Optimal Radiomics Feature Selection to Enhance the Alzheimer’s Disease Detection Using Multi-view Learning Approach Based-on Hippocampal MRI Data
摘要
Alzheimer’s Disease (AD) is a neurodegenerative disorder that profoundly affects the hippocampus, a brain region critical for memory and cognition. This study leverages advanced imaging and radiomics techniques to identify biomarkers for AD by analyzing 3D MRI data. The methodology comprises two main steps: (1) manual segmentation of the hippocampus using 3D Slicer software, focusing on the axial plane where the region is most distinct, and (2) extraction of 104 radiomics features, including first-order, shape, texture, and wavelet-based features, using the Pyradiomics library. To determine the most effective subset of features, combinations of feature ranges (referred to as views) were systematically evaluated and compared against individual feature groups. Three approaches were employed: treating all features as a single dataset with random splitting (MVL Random Split), evaluating all views collectively (MVL View-Wise) and selecting the best performing feature sets(Best Selected view).
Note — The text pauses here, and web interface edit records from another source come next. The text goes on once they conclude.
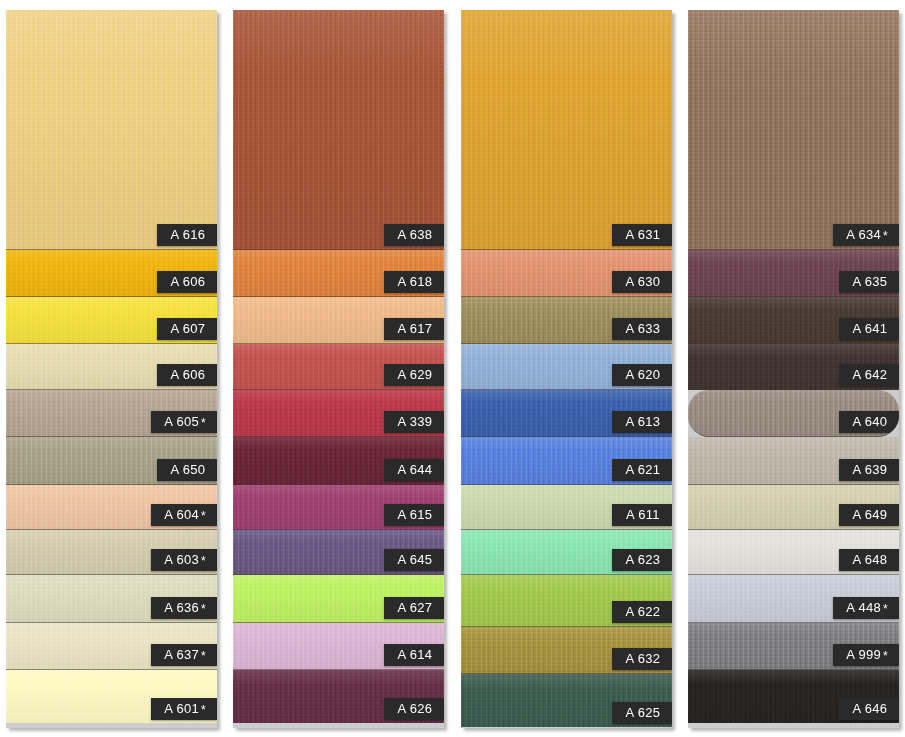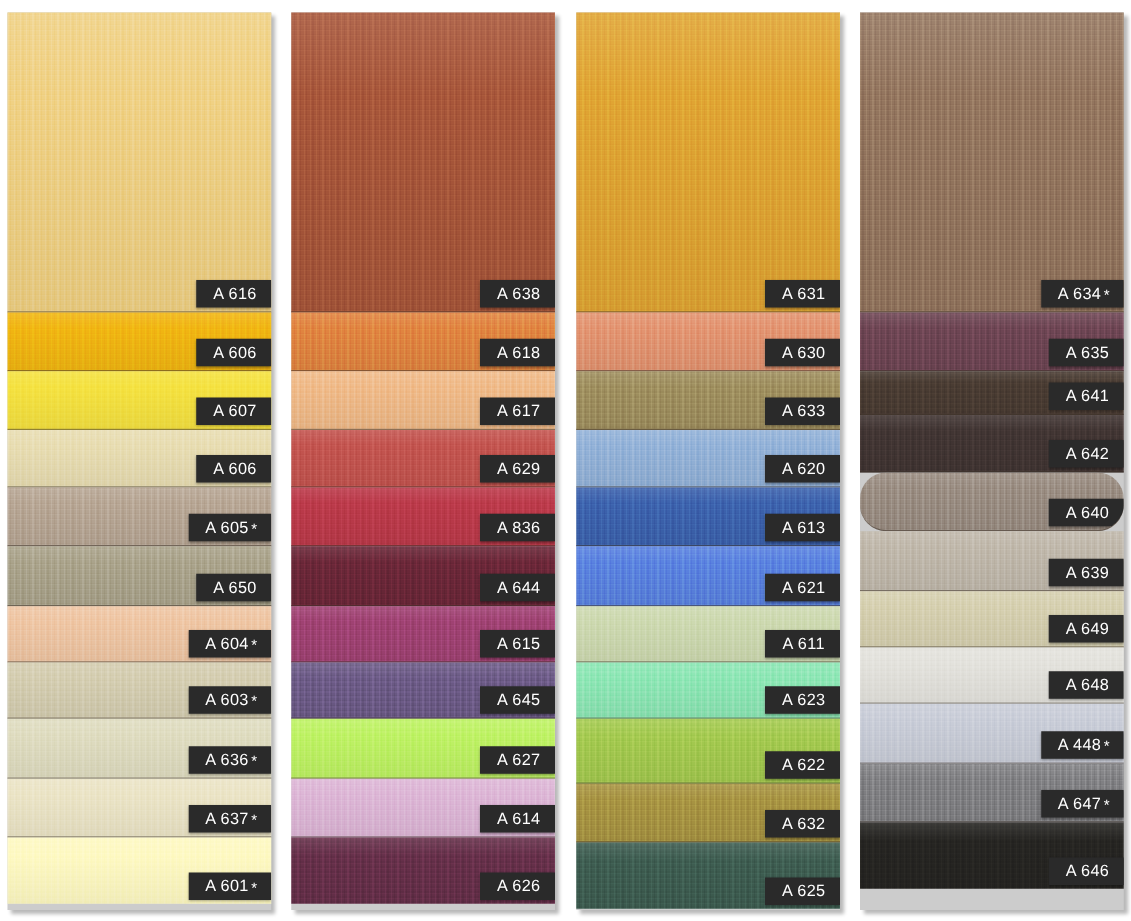--- a/index.html
+++ b/index.html
@@ -283,7 +283,7 @@
         <div class="sheen"></div>
         <div class="label-badge"><span>A 635</span></div>
       </div>
-      <div class="swatch" style="height: 35px; background: rgb(74, 60, 51);">
+      <div class="swatch" style="height: 47px; background: rgb(74, 60, 51);">
         <div class="tex"></div>
         <div class="sheen"></div>
         <div class="label-badge"><span>A 641</span></div>

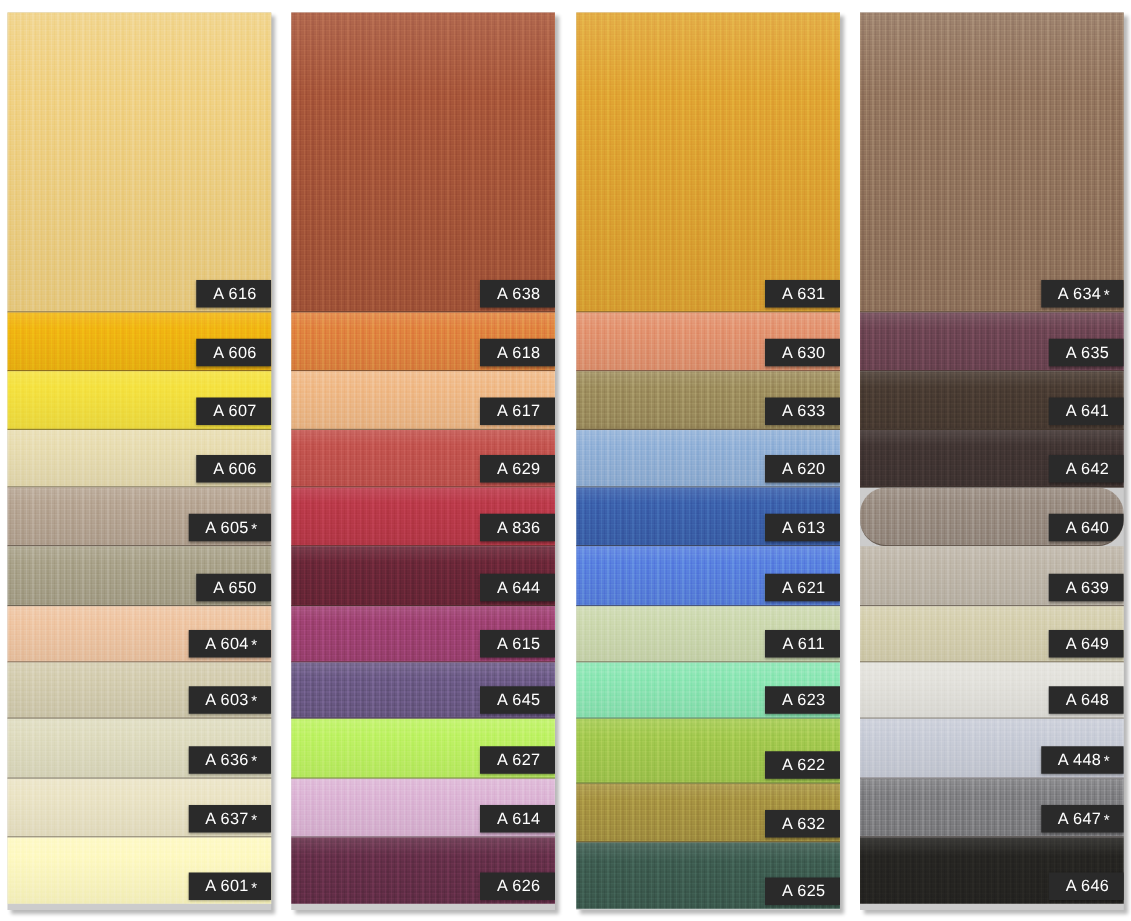--- a/index.html
+++ b/index.html
@@ -182,7 +182,7 @@
       <div class="swatch" style="height: 47px; background: rgb(187, 58, 74);">
         <div class="tex"></div>
         <div class="sheen"></div>
-        <div class="label-badge"><span>A 836</span></div>
+        <div class="label-badge"><span>A 339</span></div>
       </div>
       <div class="swatch" style="height: 48px; background: rgb(106, 39, 56);">
         <div class="tex"></div>

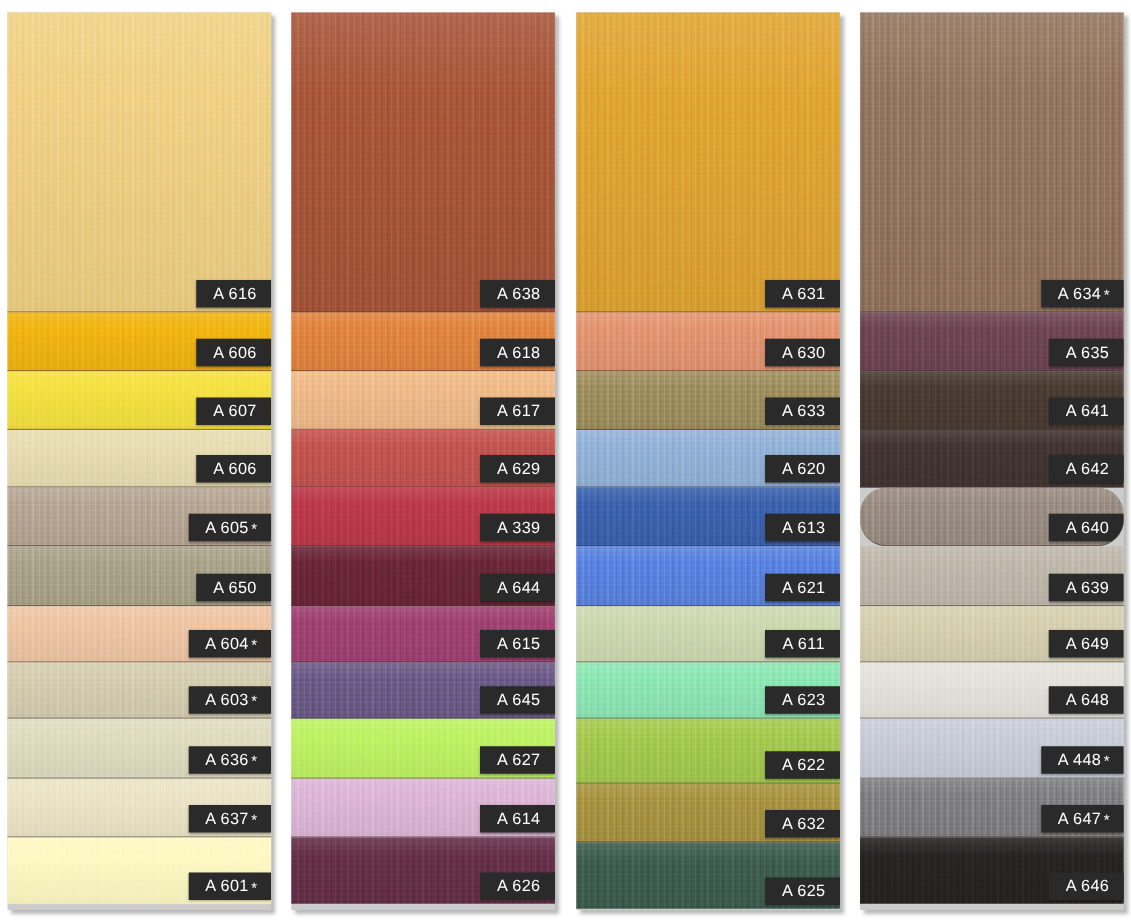--- a/index.html
+++ b/index.html
@@ -321,7 +321,7 @@
       <div class="swatch" style="height: 47px; background: rgb(128, 128, 131);">
         <div class="tex"></div>
         <div class="sheen"></div>
-        <div class="label-badge"><span>A 647</span><span class="star">*</span></div>
+        <div class="label-badge"><span>A 999</span><span class="star">*</span></div>
       </div>
       <div class="swatch" style="height: 53px; background: rgb(38, 37, 34);">
         <div class="tex"></div>

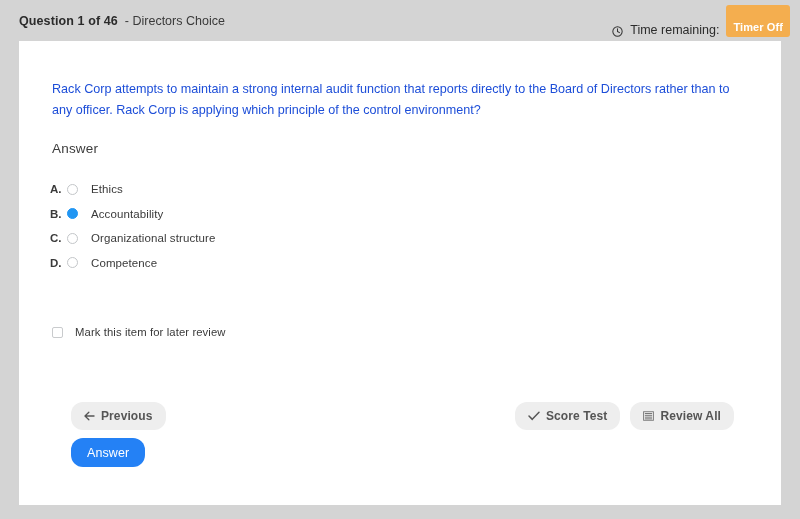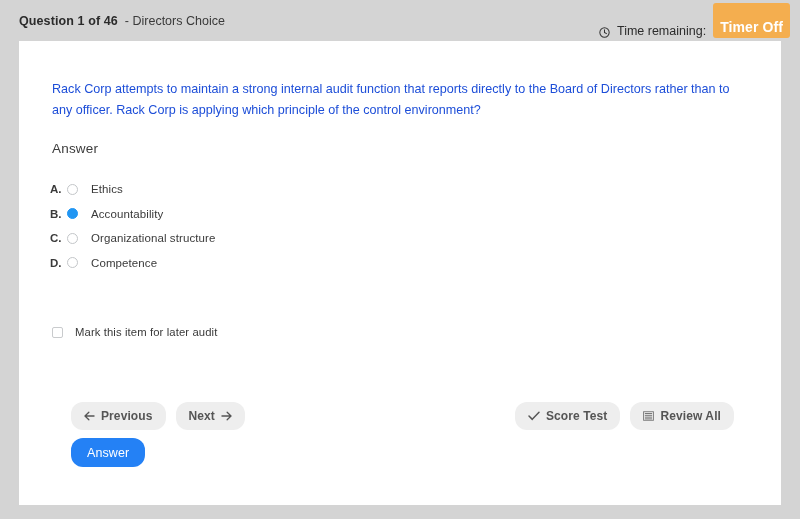--- a/index.html
+++ b/index.html
@@ -67,7 +67,7 @@
     display: inline-block;
     background: #f4ae4f;
     color: #ffffff;
-    font-size: 14px;
+    font-size: 11px;
     font-weight: bold;
     border-radius: 3px;
     padding: 17px 7px 4px 7px;

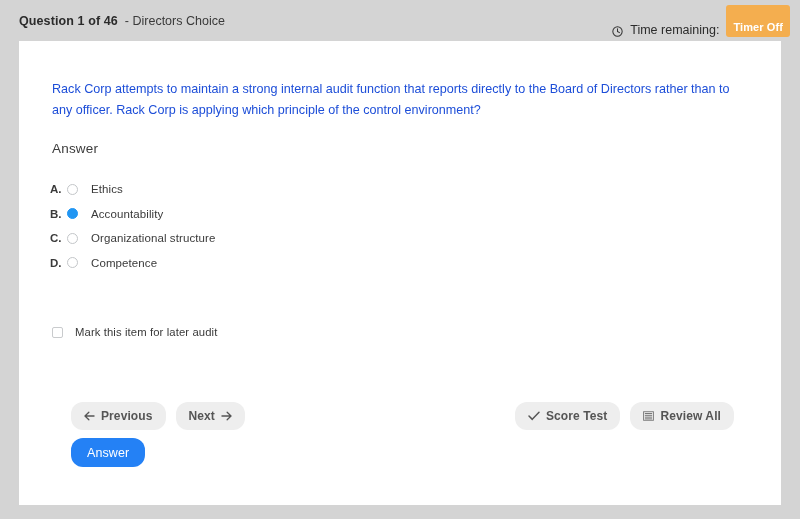--- a/index.html
+++ b/index.html
@@ -273,7 +273,7 @@
 
   <div class="mark-row">
     <span class="checkbox"></span>
-    <span class="mark-label">Mark this item for later audit</span>
+    <span class="mark-label">Mark this item for later review</span>
   </div>
 
   <div class="nav-left">

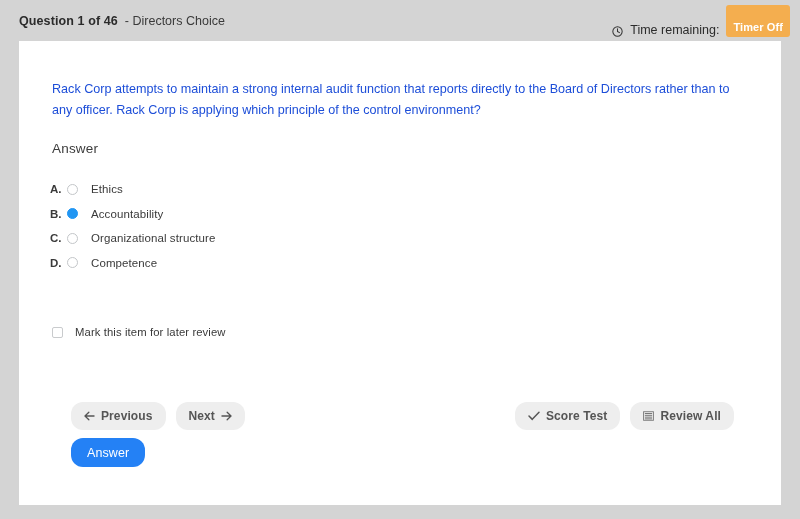--- a/index.html
+++ b/index.html
@@ -284,14 +284,6 @@
         </svg>
       </span>
       <span>Previous</span>
-    </button>
-    <button class="btn">
-      <span>Next</span>
-      <span>
-        <svg class="icon-svg" width="11" height="10" viewBox="0 0 12 11">
-          <path d="M6.7 1.3 L11 5.5 L6.7 9.7 M10.7 5.5 L1 5.5" fill="none" stroke="#555" stroke-width="1.4" stroke-linecap="round" stroke-linejoin="round"></path>
-        </svg>
-      </span>
     </button>
   </div>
Performance was assessed using metrics and the results reveal that the Best Selected View outperformed all other approaches, achieving superior performance with an accuracy of 0.78, AUC of 0.83, F1 score of 0.76, specificity of 0.86, and sensitivity of 0.73. This approach demonstrated significant improvements over the View-Wise method and the Random Split approach, as well as individual feature groups such as GLDM, Shape_2D, and first-order features. The findings highlight the critical role of feature selection and the effectiveness of combining multiple views to enhance predictive performance.